## [What is being asked]
Look at the data below and print exactly the lines from its first line through the line with "tax: 19% = 383.65 -> 19% = 374.71"; the pictures stay out of the copy.

Image comparison data
────────────────

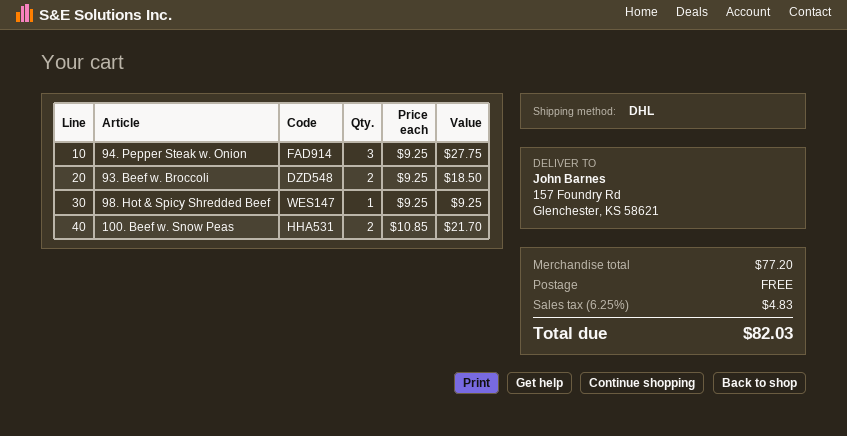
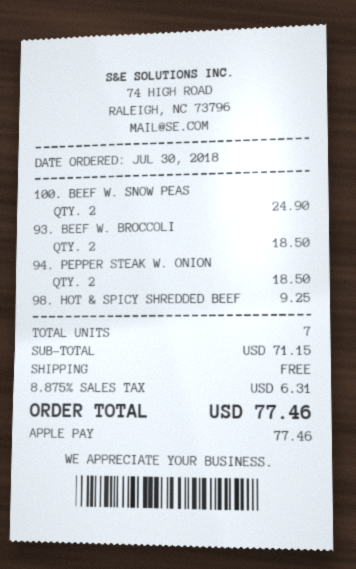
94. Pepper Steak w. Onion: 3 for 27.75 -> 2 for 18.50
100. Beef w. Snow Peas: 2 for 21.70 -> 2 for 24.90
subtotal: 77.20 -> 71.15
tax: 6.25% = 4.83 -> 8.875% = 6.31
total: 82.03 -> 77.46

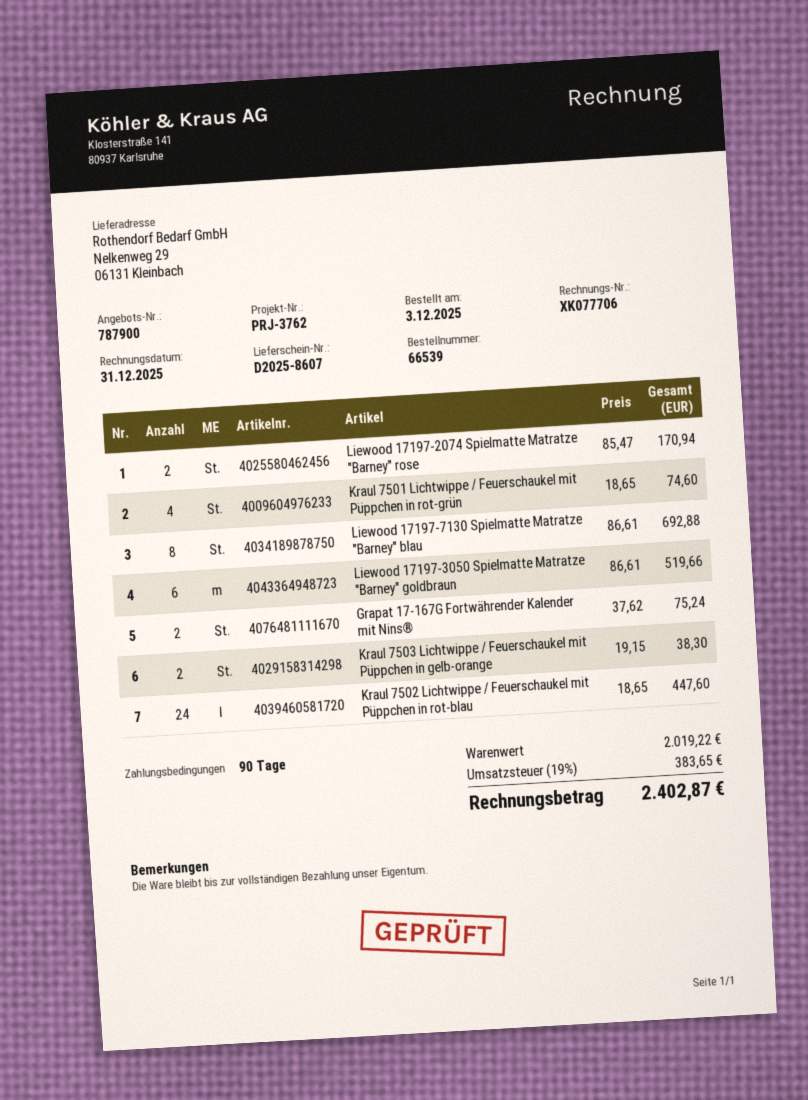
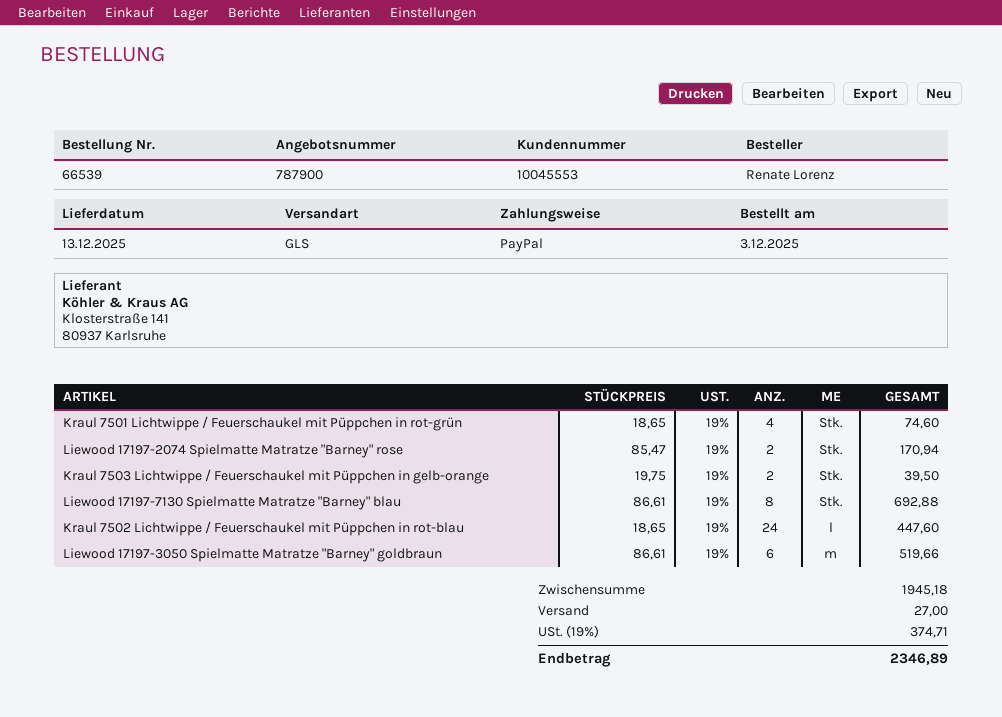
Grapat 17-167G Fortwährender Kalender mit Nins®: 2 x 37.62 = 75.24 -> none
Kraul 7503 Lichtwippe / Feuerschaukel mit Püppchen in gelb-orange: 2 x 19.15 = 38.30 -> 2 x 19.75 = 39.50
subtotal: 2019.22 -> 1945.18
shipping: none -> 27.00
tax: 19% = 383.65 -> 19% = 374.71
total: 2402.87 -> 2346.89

────────────────

## [Task answer]
94. Pepper Steak w. Onion: 3 for 27.75 -> 2 for 18.50
100. Beef w. Snow Peas: 2 for 21.70 -> 2 for 24.90
subtotal: 77.20 -> 71.15
tax: 6.25% = 4.83 -> 8.875% = 6.31
total: 82.03 -> 77.46

Grapat 17-167G Fortwährender Kalender mit Nins®: 2 x 37.62 = 75.24 -> none
Kraul 7503 Lichtwippe / Feuerschaukel mit Püppchen in gelb-orange: 2 x 19.15 = 38.30 -> 2 x 19.75 = 39.50
subtotal: 2019.22 -> 1945.18
shipping: none -> 27.00
tax: 19% = 383.65 -> 19% = 374.71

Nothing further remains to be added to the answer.